A nova PAC apenas confirmou o que era perfeitamente previsível: agravamento das disparidades entre camponeses e crises de superprodução, mais agudas nos setores debilmente protegidos (porcos, aves, frutas e legumes, etc.). Além disso a PAC deve agora enfrentar uma crise de confiança dos consumidores em relação à agricultura industrial, que continua sendo sustentada por Paris e Bruxelas: o caso da carne de boi com hormônios em 1995 e 1999; o da “vaca louca” em 1996; e mais recentemente, o caso da dioxina e o da lama nos locais de depuração dos alimentos para gado, sem esquecer da poluição das águas por nitratos e pesticidas na região da Bretanha e nos rios da bacia parisiense. [6] Nesse novo contexto começa na França a adoção de uma nova lei para orientação agrícola e, em escala européia, uma nova etapa da reforma da PAC.
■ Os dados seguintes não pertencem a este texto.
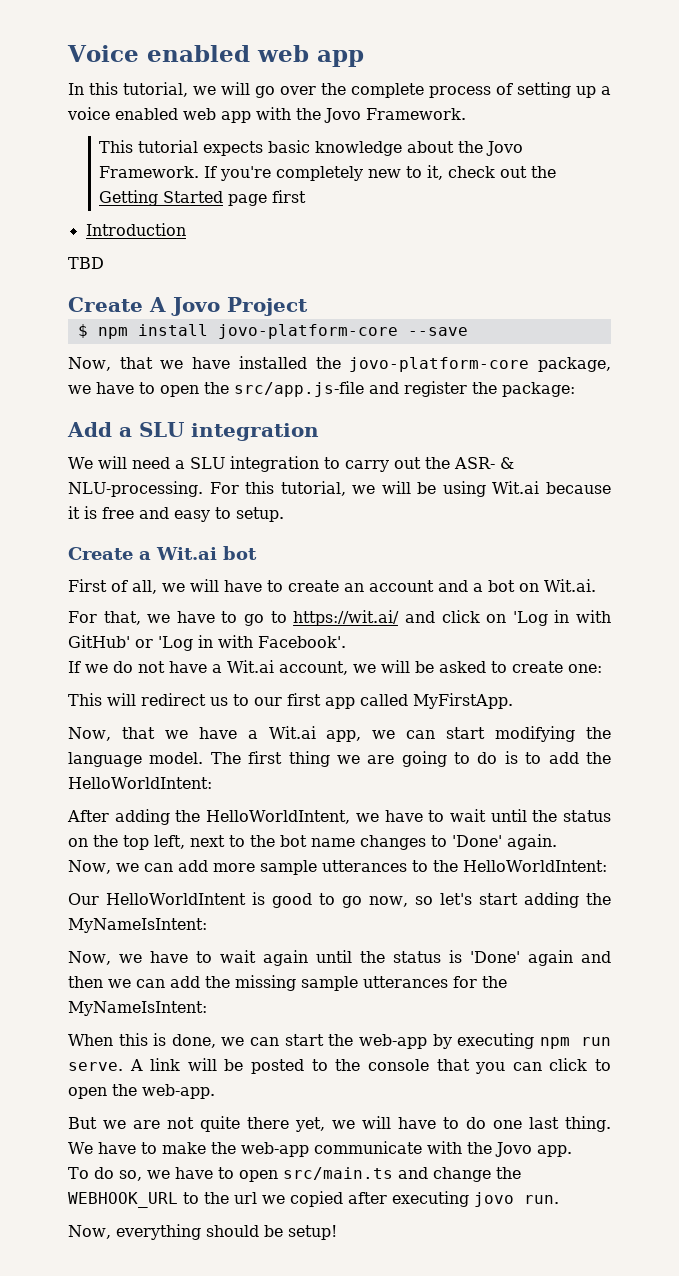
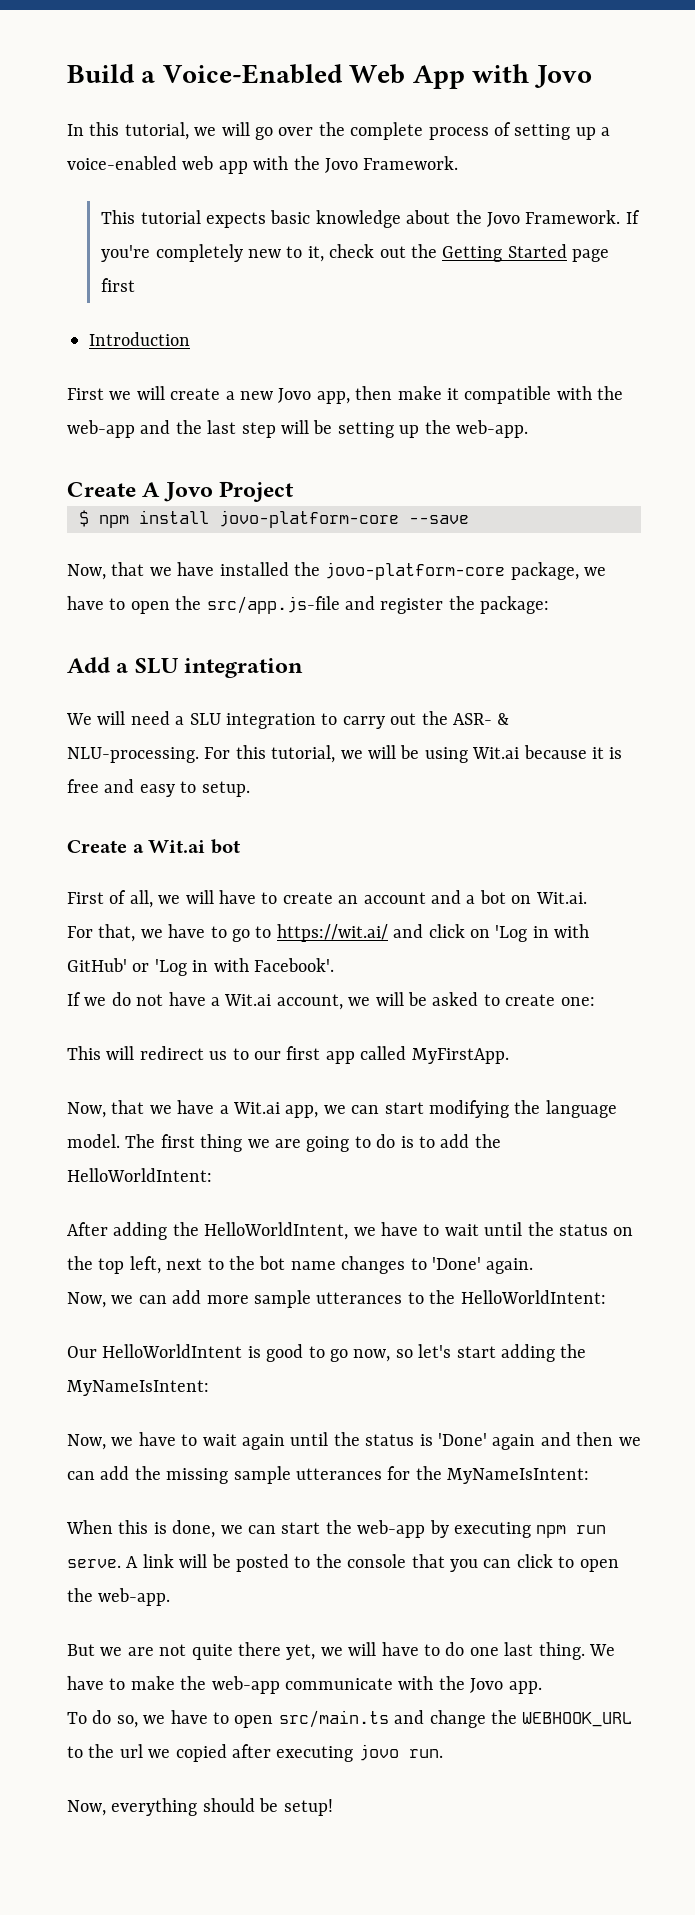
- Voice enabled web app
+ Build a Voice-Enabled Web App with Jovo
- In this tutorial, we will go over the complete process of setting up a voice enabled web app with the Jovo Framework.
+ In this tutorial, we will go over the complete process of setting up a voice-enabled web app with the Jovo Framework.
- TBD
+ First we will create a new Jovo app, then make it compatible with the web-app and the last step will be setting up the web-app.

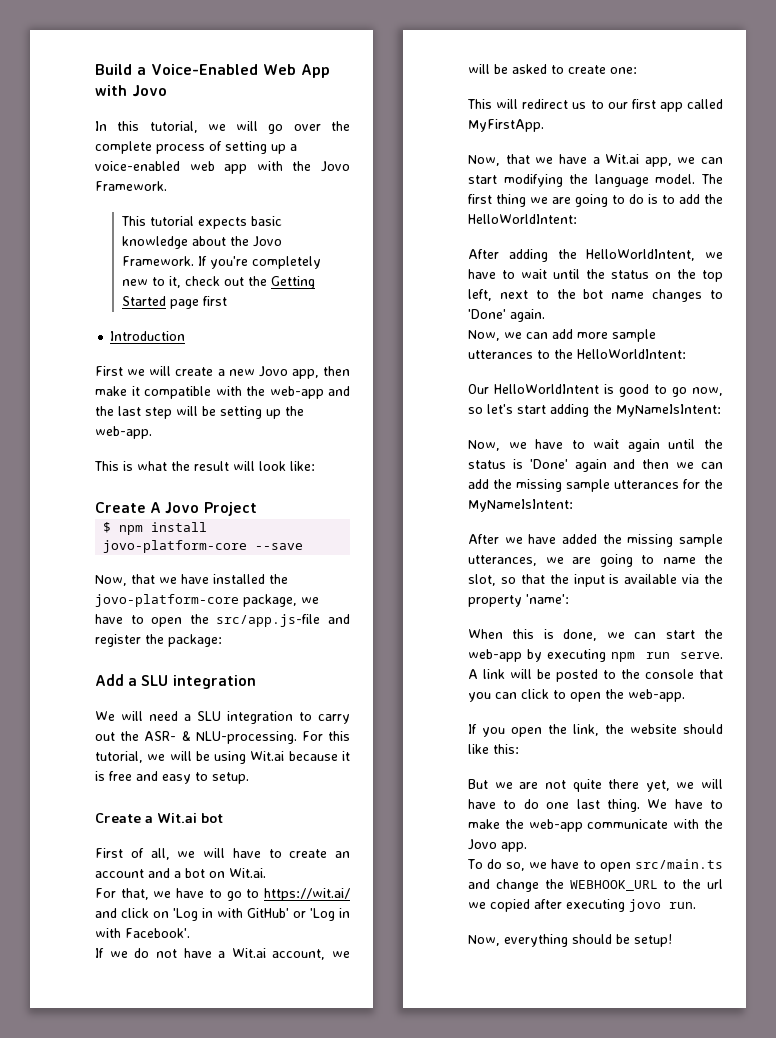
+ This is what the result will look like:
+ After we have added the missing sample utterances, we are going to name the slot, so that the input is available via the property 'name':
+ If you open the link, the website should like this:

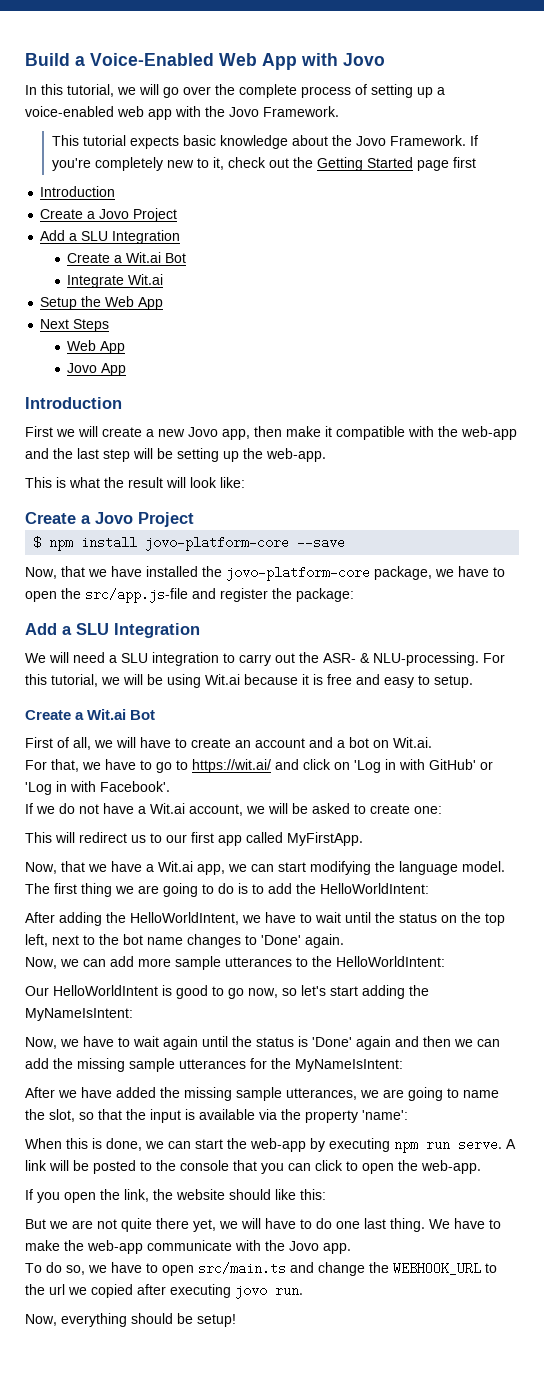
  If you're completely new to it, check out the Getting Started page first
+ Introduction
+ Create a Jovo Project
+ Add a SLU Integration
+ Create a Wit.ai Bot
+ Integrate Wit.ai
+ Setup the Web App
+ Next Steps
+ Web App
+ Jovo App
  This is what the result will look like:
- Create A Jovo Project
+ Create a Jovo Project
  Now, that we have installed the jovo-platform-core package, we have to open the src/app.js-file and register the package:
- Add a SLU integration
+ Add a SLU Integration
  For this tutorial, we will be using Wit.ai because it is free and easy to setup.
- Create a Wit.ai bot
+ Create a Wit.ai Bot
A Confederação Camponesa, cuja representatividade junto ao poder público aumentou — a partir de 1997, com Governo de Lionel Jospin, poderá se fazer ouvir sobre as novas orientações que preconiza, particularmente sobre a multifuncionalidade da agricultura e — contra a FNSEA (Federação Nacional dos Sindicatos de Agricultores) e os cerealistas — sobre as primeiras medidas de diminuição dos auxílios condicionados ao tamanho das explorações. A Comissão Européia, por seu lado, mantém seu objetivo ultraliberal.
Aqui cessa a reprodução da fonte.